Ridare slancio all'economia di Taranto attraversi un'iniziativa volta a migliorare il suo patrimonio architettonico: è il senso dell'idea dell'amministrazione comunale della città pugliese che nei giorni scorsi ha messo a punto un programma chiamato "case a un euro": alcuni immobili della città vecchia di proprietà comunale verranno messi a disposizione di privati alla somma simbolica di un euro in cambio dell'impegno dei nuovi proprietari a occuparsi dei lavori di ristrutturazione. Il sindaco Rinaldo Melucci, che ha approvato l'atto di indirizzo, ha spiegato che il programma rientra fra le misure  ideate all'interno di ‘Ecosistema Taranto' mentre l'assessora al patrimonio Francesca Viggiano ha aggiunto: "Abbiamo già predisposto un testo standard da inviare via mail a tutti coloro i quali, dagli Stati Uniti alla Russia passando attraverso l'Europa, la Cina e addirittura l'Australia, avevano manifestato il proprio interesse a investire sulla città vecchia". Per l'amministrazione comunale il progetto delle case a un euro, "vista anche la pioggia di milioni che arriveranno in città vecchia per ridisegnarne il destino, si concilia con tutti i nuovi cantieri previsti e in avvio". Questo, sostengono ancora dal Comune, consentirà di recuperare un'area da decenni nel degrado.

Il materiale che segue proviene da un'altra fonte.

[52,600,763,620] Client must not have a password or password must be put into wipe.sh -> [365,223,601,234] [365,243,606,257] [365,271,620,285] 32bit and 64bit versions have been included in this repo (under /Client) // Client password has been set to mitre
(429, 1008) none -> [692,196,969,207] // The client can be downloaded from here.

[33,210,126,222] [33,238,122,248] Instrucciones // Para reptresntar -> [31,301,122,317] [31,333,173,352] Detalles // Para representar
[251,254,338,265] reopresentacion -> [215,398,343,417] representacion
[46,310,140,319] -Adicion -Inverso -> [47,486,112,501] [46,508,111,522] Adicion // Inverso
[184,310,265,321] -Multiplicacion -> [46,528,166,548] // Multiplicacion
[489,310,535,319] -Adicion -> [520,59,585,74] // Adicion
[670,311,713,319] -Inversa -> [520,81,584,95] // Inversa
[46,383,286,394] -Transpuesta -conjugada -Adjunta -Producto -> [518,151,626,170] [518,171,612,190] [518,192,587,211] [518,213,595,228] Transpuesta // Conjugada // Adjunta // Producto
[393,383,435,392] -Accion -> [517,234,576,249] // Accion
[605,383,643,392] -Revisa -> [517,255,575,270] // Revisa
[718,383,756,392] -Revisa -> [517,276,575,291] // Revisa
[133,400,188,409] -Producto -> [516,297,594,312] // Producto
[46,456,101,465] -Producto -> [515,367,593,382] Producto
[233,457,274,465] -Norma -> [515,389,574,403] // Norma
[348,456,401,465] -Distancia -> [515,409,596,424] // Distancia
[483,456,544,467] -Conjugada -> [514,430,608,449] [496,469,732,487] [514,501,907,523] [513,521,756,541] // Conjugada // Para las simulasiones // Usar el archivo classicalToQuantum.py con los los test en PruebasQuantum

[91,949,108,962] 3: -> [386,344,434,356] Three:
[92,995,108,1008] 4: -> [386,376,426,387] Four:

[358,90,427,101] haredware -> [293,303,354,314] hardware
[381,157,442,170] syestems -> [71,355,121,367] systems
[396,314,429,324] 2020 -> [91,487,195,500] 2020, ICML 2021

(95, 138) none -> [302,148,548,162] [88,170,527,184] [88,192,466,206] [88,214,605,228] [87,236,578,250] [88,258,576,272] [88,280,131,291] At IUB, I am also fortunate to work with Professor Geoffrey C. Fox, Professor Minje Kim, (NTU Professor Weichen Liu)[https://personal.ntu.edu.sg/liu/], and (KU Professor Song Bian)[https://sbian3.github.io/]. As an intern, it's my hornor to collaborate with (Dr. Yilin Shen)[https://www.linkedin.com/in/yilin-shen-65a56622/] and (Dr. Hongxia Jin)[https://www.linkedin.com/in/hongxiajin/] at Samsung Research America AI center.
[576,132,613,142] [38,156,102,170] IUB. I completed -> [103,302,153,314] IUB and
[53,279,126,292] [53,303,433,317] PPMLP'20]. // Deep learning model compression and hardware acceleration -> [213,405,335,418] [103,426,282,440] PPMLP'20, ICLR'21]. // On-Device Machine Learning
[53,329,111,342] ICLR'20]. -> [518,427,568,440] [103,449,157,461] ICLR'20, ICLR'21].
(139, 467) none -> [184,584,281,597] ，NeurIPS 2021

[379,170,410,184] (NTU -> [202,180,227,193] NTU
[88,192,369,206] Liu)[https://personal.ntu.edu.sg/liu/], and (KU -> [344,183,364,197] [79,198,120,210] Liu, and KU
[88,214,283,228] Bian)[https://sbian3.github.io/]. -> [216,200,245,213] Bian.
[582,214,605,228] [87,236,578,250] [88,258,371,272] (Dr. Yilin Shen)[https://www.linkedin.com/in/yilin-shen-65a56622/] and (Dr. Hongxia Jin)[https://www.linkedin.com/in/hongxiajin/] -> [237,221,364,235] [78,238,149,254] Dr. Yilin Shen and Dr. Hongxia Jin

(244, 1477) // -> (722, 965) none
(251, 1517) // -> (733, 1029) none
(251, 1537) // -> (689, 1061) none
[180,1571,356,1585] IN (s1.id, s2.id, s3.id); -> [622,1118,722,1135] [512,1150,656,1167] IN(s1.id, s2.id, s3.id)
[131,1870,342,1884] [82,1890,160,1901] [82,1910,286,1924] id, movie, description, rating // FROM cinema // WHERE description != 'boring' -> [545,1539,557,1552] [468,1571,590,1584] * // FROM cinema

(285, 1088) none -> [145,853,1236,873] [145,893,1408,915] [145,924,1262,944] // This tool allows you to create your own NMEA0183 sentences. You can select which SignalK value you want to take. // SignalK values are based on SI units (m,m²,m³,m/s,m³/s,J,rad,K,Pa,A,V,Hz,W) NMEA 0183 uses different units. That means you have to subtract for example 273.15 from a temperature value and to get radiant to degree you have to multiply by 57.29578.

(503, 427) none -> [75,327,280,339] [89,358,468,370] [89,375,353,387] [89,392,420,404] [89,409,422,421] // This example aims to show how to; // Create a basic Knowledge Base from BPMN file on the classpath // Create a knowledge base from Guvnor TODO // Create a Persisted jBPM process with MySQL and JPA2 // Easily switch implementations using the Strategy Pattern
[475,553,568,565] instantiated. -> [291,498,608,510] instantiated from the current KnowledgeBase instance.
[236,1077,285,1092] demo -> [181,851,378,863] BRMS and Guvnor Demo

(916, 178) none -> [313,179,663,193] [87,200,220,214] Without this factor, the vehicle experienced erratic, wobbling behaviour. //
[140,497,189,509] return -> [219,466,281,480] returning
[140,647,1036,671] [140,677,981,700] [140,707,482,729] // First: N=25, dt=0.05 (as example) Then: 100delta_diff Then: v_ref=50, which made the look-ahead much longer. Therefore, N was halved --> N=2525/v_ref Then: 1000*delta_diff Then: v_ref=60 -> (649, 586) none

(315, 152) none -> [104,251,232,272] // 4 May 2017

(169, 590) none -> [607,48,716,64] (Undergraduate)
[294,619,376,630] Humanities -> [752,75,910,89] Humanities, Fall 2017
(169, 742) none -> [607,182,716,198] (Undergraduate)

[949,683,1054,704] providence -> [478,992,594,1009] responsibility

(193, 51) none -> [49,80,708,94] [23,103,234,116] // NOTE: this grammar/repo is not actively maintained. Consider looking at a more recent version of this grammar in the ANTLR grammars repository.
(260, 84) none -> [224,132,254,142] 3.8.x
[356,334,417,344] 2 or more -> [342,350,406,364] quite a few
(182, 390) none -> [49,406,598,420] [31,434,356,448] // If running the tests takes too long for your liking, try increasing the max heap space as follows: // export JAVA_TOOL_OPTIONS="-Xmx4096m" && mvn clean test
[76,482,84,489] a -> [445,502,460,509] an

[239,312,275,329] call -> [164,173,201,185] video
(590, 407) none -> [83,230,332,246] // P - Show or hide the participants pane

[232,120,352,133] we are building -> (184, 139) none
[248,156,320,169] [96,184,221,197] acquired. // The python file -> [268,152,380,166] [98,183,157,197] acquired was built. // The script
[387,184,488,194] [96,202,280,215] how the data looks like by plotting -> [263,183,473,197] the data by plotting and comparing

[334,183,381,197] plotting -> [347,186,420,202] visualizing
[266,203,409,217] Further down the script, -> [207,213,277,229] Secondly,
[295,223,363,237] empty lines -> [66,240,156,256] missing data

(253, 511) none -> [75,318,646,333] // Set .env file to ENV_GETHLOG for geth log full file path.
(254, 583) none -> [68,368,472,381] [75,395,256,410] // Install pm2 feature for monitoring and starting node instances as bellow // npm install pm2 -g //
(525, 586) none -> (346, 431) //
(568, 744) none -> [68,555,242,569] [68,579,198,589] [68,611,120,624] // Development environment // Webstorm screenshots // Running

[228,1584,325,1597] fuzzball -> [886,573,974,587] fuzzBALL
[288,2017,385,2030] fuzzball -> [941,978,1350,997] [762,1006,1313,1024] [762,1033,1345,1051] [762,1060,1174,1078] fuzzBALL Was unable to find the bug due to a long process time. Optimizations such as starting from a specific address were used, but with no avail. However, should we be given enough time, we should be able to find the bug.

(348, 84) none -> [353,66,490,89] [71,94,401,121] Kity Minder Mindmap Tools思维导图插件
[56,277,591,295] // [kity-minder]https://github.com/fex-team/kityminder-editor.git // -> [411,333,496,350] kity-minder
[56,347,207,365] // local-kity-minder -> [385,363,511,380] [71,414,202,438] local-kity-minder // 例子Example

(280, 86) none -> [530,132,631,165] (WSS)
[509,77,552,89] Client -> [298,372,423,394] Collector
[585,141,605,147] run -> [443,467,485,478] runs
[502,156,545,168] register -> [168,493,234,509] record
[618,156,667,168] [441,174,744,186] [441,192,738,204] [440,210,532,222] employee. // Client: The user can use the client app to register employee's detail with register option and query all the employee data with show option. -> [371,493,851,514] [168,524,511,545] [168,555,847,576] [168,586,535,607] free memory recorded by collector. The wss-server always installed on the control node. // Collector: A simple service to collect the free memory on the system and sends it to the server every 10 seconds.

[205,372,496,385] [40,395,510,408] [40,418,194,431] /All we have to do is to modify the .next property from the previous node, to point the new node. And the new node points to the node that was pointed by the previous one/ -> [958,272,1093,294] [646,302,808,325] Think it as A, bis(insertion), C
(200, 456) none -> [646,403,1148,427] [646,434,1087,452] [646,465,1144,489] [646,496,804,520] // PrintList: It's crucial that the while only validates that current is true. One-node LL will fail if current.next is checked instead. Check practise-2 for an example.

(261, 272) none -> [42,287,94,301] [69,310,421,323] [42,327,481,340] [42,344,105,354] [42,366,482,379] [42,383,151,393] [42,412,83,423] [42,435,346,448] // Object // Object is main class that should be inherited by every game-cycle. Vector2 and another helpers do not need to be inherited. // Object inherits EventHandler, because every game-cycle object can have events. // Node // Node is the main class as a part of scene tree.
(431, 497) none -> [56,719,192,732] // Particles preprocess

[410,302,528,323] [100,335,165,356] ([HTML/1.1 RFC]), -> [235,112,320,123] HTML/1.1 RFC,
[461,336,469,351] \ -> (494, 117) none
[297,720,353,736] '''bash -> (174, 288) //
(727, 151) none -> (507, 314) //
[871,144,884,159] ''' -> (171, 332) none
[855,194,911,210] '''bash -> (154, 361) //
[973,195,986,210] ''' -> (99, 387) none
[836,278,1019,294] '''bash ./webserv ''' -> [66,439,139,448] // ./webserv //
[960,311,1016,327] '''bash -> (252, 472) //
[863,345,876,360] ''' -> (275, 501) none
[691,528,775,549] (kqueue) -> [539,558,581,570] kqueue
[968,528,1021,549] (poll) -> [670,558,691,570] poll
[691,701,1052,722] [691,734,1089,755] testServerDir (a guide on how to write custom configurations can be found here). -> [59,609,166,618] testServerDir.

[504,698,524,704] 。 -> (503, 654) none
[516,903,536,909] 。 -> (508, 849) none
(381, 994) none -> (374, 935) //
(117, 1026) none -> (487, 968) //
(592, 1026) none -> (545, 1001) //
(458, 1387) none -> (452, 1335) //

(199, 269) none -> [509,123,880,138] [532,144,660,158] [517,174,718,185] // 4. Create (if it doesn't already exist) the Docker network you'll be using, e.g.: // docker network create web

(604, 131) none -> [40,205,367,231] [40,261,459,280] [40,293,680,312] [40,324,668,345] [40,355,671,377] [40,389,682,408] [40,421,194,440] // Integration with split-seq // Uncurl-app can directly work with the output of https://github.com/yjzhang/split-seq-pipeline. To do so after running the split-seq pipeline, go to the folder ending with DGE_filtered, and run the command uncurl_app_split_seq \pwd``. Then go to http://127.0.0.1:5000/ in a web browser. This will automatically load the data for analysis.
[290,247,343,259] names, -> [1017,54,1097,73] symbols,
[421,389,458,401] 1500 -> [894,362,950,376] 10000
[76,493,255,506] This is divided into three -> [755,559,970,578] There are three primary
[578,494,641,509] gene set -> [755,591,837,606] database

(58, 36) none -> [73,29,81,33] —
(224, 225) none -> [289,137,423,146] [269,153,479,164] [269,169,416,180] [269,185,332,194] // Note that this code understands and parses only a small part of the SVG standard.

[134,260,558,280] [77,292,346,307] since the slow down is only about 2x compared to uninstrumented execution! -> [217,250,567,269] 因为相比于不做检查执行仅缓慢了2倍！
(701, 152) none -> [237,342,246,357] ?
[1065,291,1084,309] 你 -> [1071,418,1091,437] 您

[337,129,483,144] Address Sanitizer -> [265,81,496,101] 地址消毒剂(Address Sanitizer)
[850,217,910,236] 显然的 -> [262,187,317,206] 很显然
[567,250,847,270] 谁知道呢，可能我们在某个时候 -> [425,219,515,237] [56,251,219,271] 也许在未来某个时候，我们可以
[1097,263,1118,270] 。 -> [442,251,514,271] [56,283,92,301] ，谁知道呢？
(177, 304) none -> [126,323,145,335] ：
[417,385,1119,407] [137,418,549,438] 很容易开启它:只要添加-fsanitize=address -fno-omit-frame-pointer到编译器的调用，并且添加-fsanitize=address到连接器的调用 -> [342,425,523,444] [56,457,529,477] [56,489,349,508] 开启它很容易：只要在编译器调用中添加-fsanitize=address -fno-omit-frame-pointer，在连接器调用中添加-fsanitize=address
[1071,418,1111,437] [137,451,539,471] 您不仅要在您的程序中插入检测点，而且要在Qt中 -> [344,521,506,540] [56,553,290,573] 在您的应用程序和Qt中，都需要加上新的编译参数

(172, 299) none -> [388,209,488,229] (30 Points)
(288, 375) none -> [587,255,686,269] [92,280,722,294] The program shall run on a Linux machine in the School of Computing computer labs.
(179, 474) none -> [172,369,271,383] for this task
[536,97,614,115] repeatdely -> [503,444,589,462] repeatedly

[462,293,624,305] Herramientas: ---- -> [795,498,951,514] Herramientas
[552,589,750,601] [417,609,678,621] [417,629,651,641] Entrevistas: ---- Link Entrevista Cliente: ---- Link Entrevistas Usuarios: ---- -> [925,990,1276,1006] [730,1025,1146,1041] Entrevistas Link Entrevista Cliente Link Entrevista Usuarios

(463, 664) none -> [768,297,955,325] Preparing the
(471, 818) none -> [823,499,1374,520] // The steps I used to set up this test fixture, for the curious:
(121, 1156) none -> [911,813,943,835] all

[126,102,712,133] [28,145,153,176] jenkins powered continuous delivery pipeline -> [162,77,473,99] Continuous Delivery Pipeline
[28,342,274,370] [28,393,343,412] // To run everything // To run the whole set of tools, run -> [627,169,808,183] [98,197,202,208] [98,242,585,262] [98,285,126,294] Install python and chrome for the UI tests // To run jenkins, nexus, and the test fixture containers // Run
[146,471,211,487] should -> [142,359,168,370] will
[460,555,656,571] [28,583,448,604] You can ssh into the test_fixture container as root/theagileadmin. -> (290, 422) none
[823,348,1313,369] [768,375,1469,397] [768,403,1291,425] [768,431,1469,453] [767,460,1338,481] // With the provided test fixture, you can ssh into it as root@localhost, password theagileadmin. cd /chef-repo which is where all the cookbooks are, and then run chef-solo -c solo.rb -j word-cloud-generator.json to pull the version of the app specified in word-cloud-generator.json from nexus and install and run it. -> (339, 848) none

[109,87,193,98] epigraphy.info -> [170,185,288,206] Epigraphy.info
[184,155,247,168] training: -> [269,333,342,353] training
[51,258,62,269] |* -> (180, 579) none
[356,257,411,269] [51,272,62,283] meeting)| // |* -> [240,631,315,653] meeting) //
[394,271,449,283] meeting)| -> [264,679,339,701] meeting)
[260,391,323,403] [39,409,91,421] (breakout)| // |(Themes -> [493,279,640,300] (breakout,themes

L'assessora Viggiano spiega: "Abbiamo individuato una prima rosa di edifici che verranno messi a bando già nei prossimi giorni, prediligendo quelli più centrali, al fine di far scattare la corsa al ripopolamento e alla valorizzazione del patrimonio anche privato. Abbiamo notizia di parecchi investitori che stanno acquistando edifici in città vecchia e ciò ci fa ben sperare che nei prossimi mesi più cantieri partiranno nel borgo antico, con sicure ricadute positive anche sotto il profilo socio-economico".